Kendall is here

By kendallishere

On reflection....

The comments on my Blip of March 28 assure me that while I have leapt into Blip with more enthusiasm than good sense, I am not alone. Many of us have difficulty finding our balance. We read less, we're online too much; we feel tense or anxious about keeping up with comments, and sometimes when work or family stress sets in, what began as an indulgence becomes an albatross.

Many set boundaries: half an hour in the morning and an hour at night, a couple of hours on the weekend; only twenty subs, only ten; taking a day off comments every week. Blip breaks. Some can be random and playful and don't need boundaries; others need them. I do.

I love spending time in nature, but pictures of flowers and animals, unless they are breath-taking, don't engage me. What interests me more is layers of paint on old gates, city puddles reflecting blossoms and telephone lines, the view through a window (or into one), laundry hanging over a balcony, a jacket hanging on a hook, a fenced field, evidence of our flawed and fragile human lives. So in order to cut back to fifty subs (fifty-one counting Molly), I dropped the journals that are primarily "nature" based (much though I love them). I will visit them again, but maybe not every day.
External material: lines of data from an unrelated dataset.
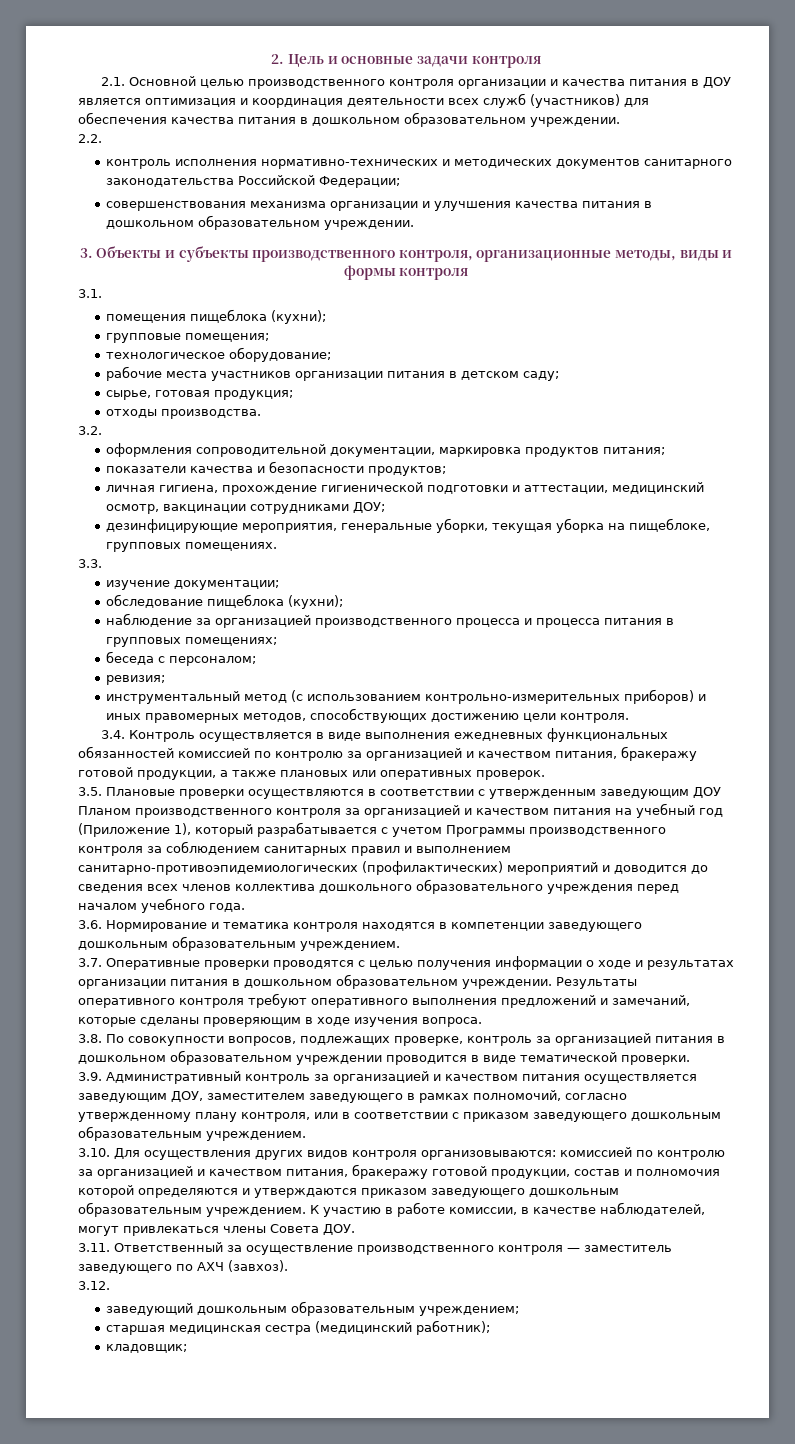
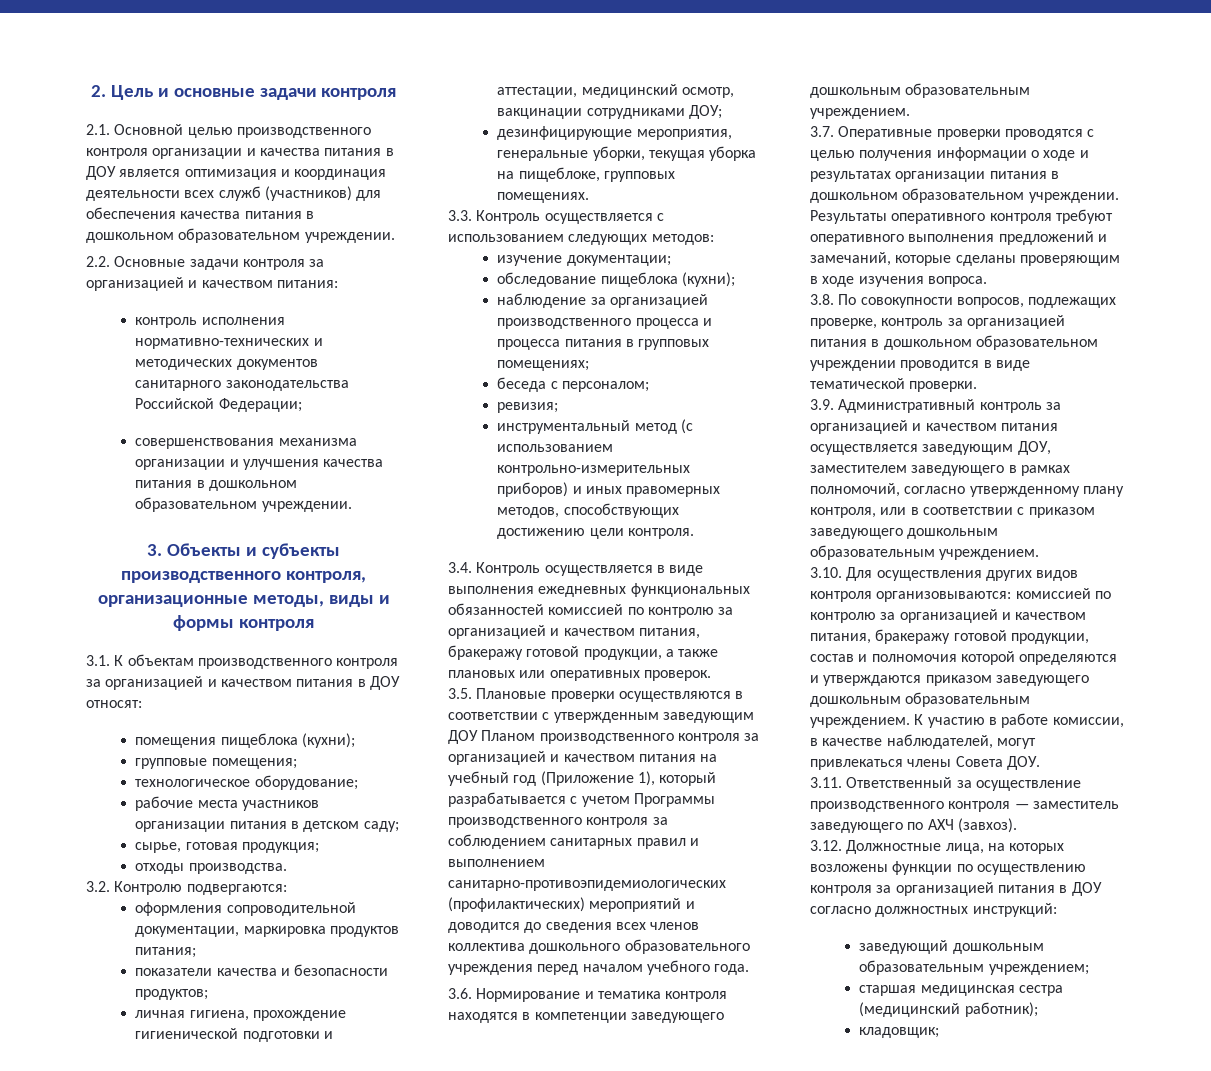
- 2.2.
+ 2.2. Основные задачи контроля за организацией и качеством питания:
- 3.1.
+ 3.1. К объектам производственного контроля за организацией и качеством питания в ДОУ относят:
- 3.2.
+ 3.2. Контролю подвергаются:
- 3.3.
+ 3.3. Контроль осуществляется с использованием следующих методов:
- 3.12.
+ 3.12. Должностные лица, на которых возложены функции по осуществлению контроля за организацией питания в ДОУ согласно должностных инструкций:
Thanks for the good sense of Grace, who emphasizes having fun. I have decided to comment ONLY if I am bursting to say something, or I really MISS communicating with someone, or I have a question. I will view journals often, subs and others, dispense stars and hearts gaily, but comment seldom. I'll keep Blipping, but not every day. I will only comment and look at journals in the evenings. That means I will come late to those of you in Europe and the UK. Sad. But I will regain my mornings for focused work, meditation, and walking--with a camera.

Thank you for reminding me that with real friends, you pick up where you left off, and you expect gaps. Real friends don't require daily maintenance; we're happy to see each other when we meet, but we don't plan to meet every day.

I suffer from hyper-responsibility, a flaw common in people who grew up in families with adults who were alcoholic, mentally ill, or drug-addicted. Sadly, we are legion. We think we are holding the world together at the seams. We think everything will collapse if we don't work very hard to hold it together, because that's how it was for us in our formative years. For us, play doesn't come naturally or easily. "Fun" eludes us. We have to remind ourselves to ease up. Our chief beauty is our resilience. We bounce back. We have endured and prevailed against the odds, and if we have done some work in therapy and are engaged in fixing ourselves, joy and gratitude fill us up. We laugh as well as anybody.

Thank you for your wonderful words, thoughts, confessions, and revelations. That Blip will stay with me for the rest of my time here, and I will go back and read your comments again and again when I need to be reminded to lighten up, set healthy boundaries, and enjoy life (and Blip) with more ease.